The supporting cast offers a little more relief.  Stanley Tucci is entertaining as the over-caffeinated studio head, and Billy Crystal, who also wrote the script, has a few good lines as the press agent, Lee, whose job it is to get Gwen and Eddie back together -- at least for the press junket.  Christopher Walken doesn't go nearly far enough in his portrayal of the wacko director of Eddie and Gwen's latest film (he buys the Unabomber's cabin and has it moved to his estate to use as his office), but he's fun nevertheless.

But the pleasures in this film are few and far between.  It unfortunately relies too much on lowest-common-denominator humor, like a crotch-licking dog or a guy getting whacked in the crotch by a cactus, which undermines what ought to be witty and sophisticated.  Cusack and Roberts work nicely together, but in general there's little or no chemistry among the actors; everything just falls flat.  You're expecting champagne, and instead you get apple juice.

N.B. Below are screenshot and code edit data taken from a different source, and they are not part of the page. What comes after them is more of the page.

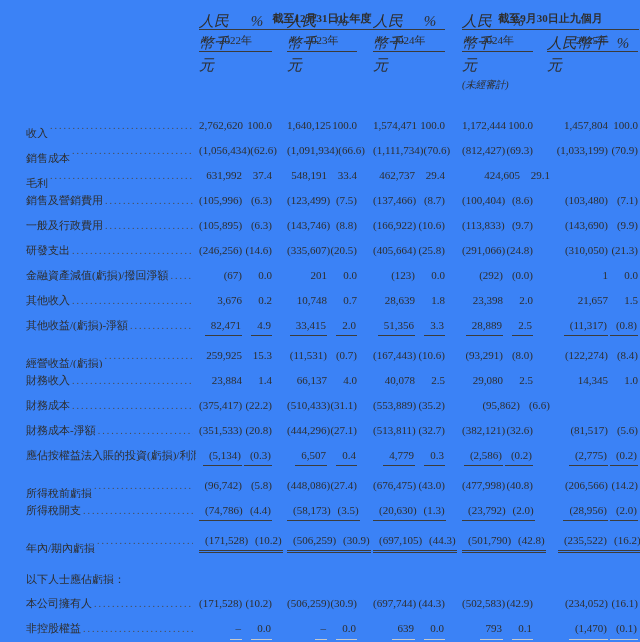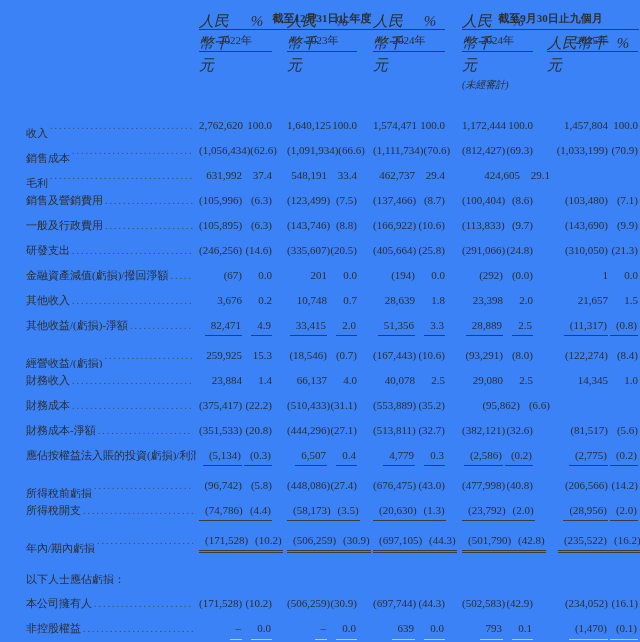--- a/index.html
+++ b/index.html
@@ -282,7 +282,7 @@
             <span class="p"><span class="w">0.0</span></span>
           </div>
           <div class="g g3">
-            <span class="v"><span class="w">(194)</span></span>
+            <span class="v"><span class="w">(123)</span></span>
             <span class="p"><span class="w">0.0</span></span>
           </div>
           <div class="g g4">

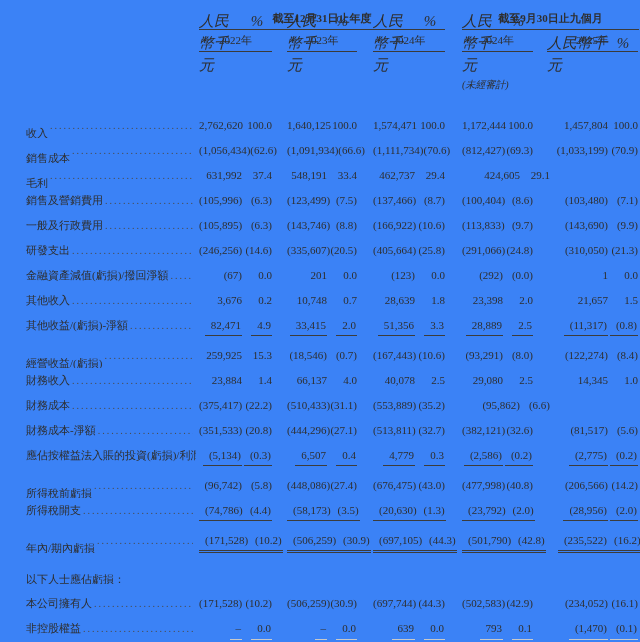--- a/index.html
+++ b/index.html
@@ -356,7 +356,7 @@
             <span class="p"><span class="w">15.3</span></span>
           </div>
           <div class="g g2">
-            <span class="v"><span class="w">(18,546)</span></span>
+            <span class="v"><span class="w">(11,531)</span></span>
             <span class="p"><span class="w">(0.7)</span></span>
           </div>
           <div class="g g3">

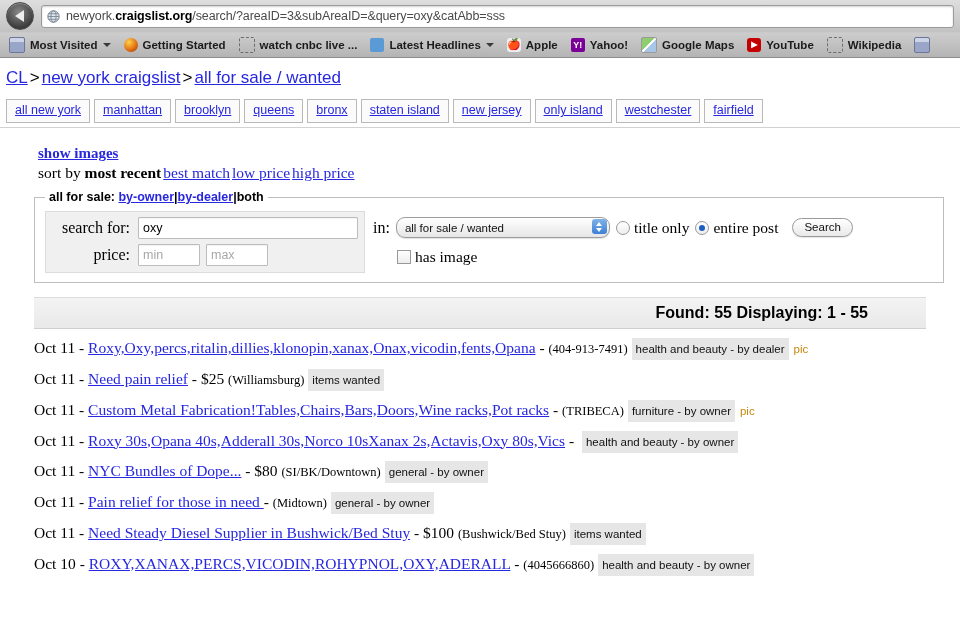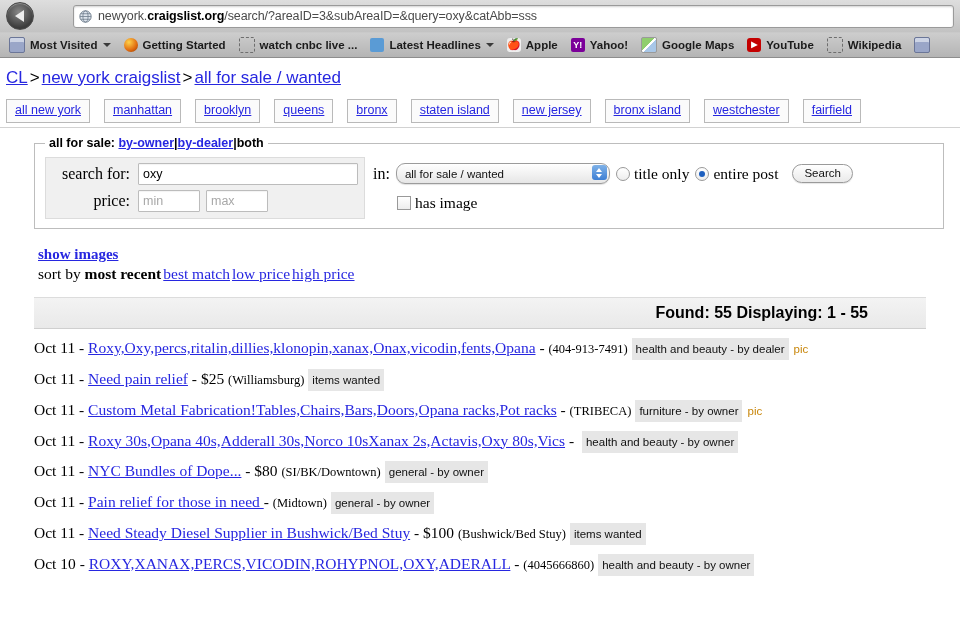--- a/index.html
+++ b/index.html
@@ -21,7 +21,6 @@
     align-items: center;
     padding: 0 6px;
     background: linear-gradient(#dedede, #c2c2c2);
-    gap: 32px;
   }
   #back-button {
     width: 26px; height: 26px;

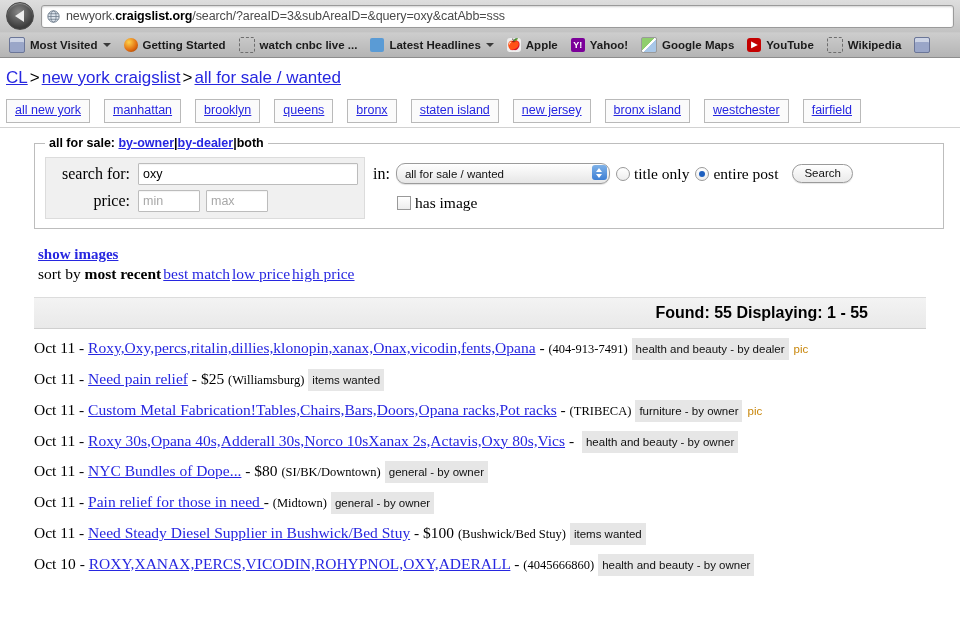--- a/index.html
+++ b/index.html
@@ -112,7 +112,7 @@
 
   #area-tabs {
     display: flex;
-    gap: 14px;
+    gap: 4px;
     padding: 3px 6px 4px 6px;
     align-items: stretch;
     border-bottom: 1px solid #d2d2d2;

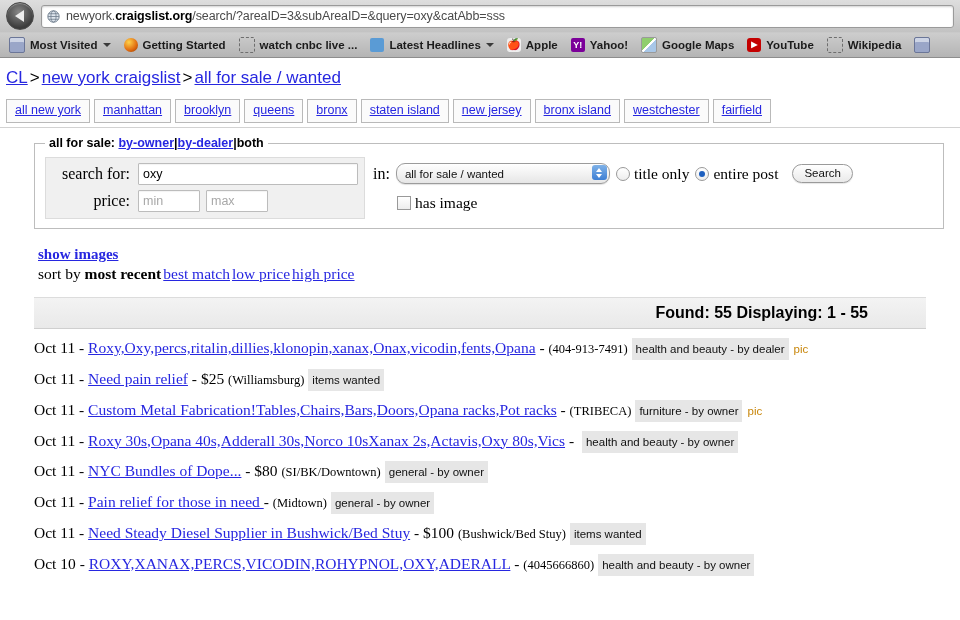--- a/index.html
+++ b/index.html
@@ -351,7 +351,7 @@
       <a href="#" class="area-tab">bronx</a>
       <a href="#" class="area-tab">staten island</a>
       <a href="#" class="area-tab">new jersey</a>
-      <a href="#" class="area-tab">bronx island</a>
+      <a href="#" class="area-tab">only island</a>
       <a href="#" class="area-tab">westchester</a>
       <a href="#" class="area-tab">fairfield</a>
     </div>

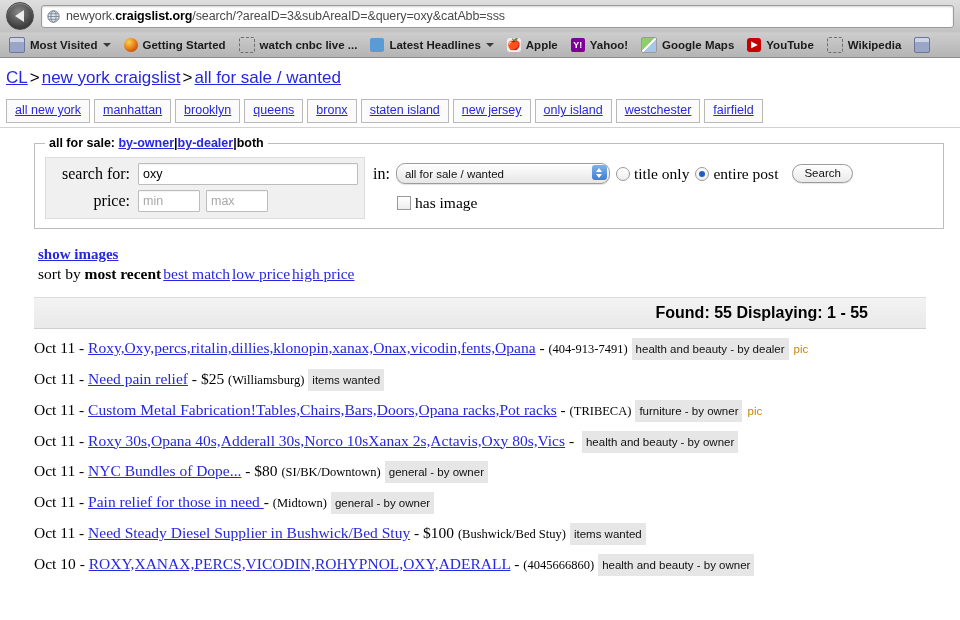--- a/index.html
+++ b/index.html
@@ -355,6 +355,14 @@
       <a href="#" class="area-tab">westchester</a>
       <a href="#" class="area-tab">fairfield</a>
     </div>
+
+  <div id="sortbox">
+    <a href="#" id="show-images">show images</a>
+    <div id="sort-line">
+      <span>sort by</span>
+      <span class="cur">most recent</span><span id="sort-options"><a href="#">best match</a><a href="#">low price</a><a href="#">high price</a></span>
+    </div>
+  </div>
 
   <div id="search-panel">
     <fieldset id="search-fieldset">
@@ -406,14 +414,6 @@
     </fieldset>
   </div>
 
-  <div id="sortbox">
-    <a href="#" id="show-images">show images</a>
-    <div id="sort-line">
-      <span>sort by</span>
-      <span class="cur">most recent</span><span id="sort-options"><a href="#">best match</a><a href="#">low price</a><a href="#">high price</a></span>
-    </div>
-  </div>
-
   <div id="found-bar">
     <span id="found-text">Found: 55 Displaying: 1 - 55</span>
   </div>

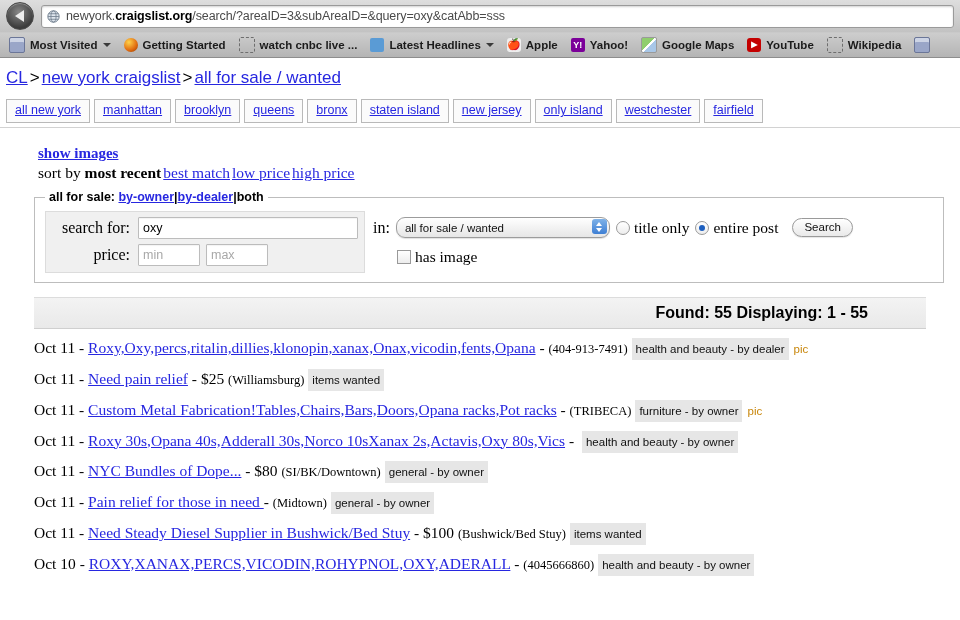--- a/index.html
+++ b/index.html
@@ -421,7 +421,7 @@
   <div id="results">
       <div class="row"><span class="date">Oct 11</span> - <a class="title" href="#">Roxy,Oxy,percs,ritalin,dillies,klonopin,xanax,Onax,vicodin,fents,Opana</a> -  <span class="hood">(404-913-7491)</span><span class="cat">health and beauty - by dealer</span><span class="pic">pic</span></div>
       <div class="row"><span class="date">Oct 11</span> - <a class="title" href="#">Need pain relief</a> - <span class="price">$25</span> <span class="hood">(Williamsburg)</span><span class="cat">items wanted</span></div>
-      <div class="row"><span class="date">Oct 11</span> - <a class="title" href="#">Custom Metal Fabrication!Tables,Chairs,Bars,Doors,Opana racks,Pot racks</a> -  <span class="hood">(TRIBECA)</span><span class="cat">furniture - by owner</span><span class="pic">pic</span></div>
+      <div class="row"><span class="date">Oct 11</span> - <a class="title" href="#">Custom Metal Fabrication!Tables,Chairs,Bars,Doors,Wine racks,Pot racks</a> -  <span class="hood">(TRIBECA)</span><span class="cat">furniture - by owner</span><span class="pic">pic</span></div>
       <div class="row"><span class="date">Oct 11</span> - <a class="title" href="#">Roxy 30s,Opana 40s,Adderall 30s,Norco 10sXanax 2s,Actavis,Oxy 80s,Vics</a> - <span class="cat">health and beauty - by owner</span></div>
       <div class="row"><span class="date">Oct 11</span> - <a class="title" href="#">NYC Bundles of Dope...</a> - <span class="price">$80</span> <span class="hood">(SI/BK/Downtown)</span><span class="cat">general - by owner</span></div>
       <div class="row"><span class="date">Oct 11</span> - <a class="title" href="#">Pain relief for those in need </a> -  <span class="hood">(Midtown)</span><span class="cat">general - by owner</span></div>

And now, indulge me in an audience rant.  Fifteen minutes into the movie, a couple came all the way up to the top row of the theater, where we were sitting, and came all the way into the center of the aisle to sit next to me.  Immediately, the woman took out her cell phone and put it on her lap.  Every time the green screen went dark, she hit a button so it beeped and lit up again.    Meanwhile, she chattered away with her boyfriend, oblivious to the evil glares she was getting from me and the people in front of her.  Halfway through the movie, she made a call on her cell phone, passing the phone back and forth with her boyfriend.  I was shaking with rage by the time the movie ended.  I mean, what possesses these fucking idiots to spend money to sit in the dark and talk to their friends and distract everyone around them who has paid money to actually watch a film?  And how do I stop them?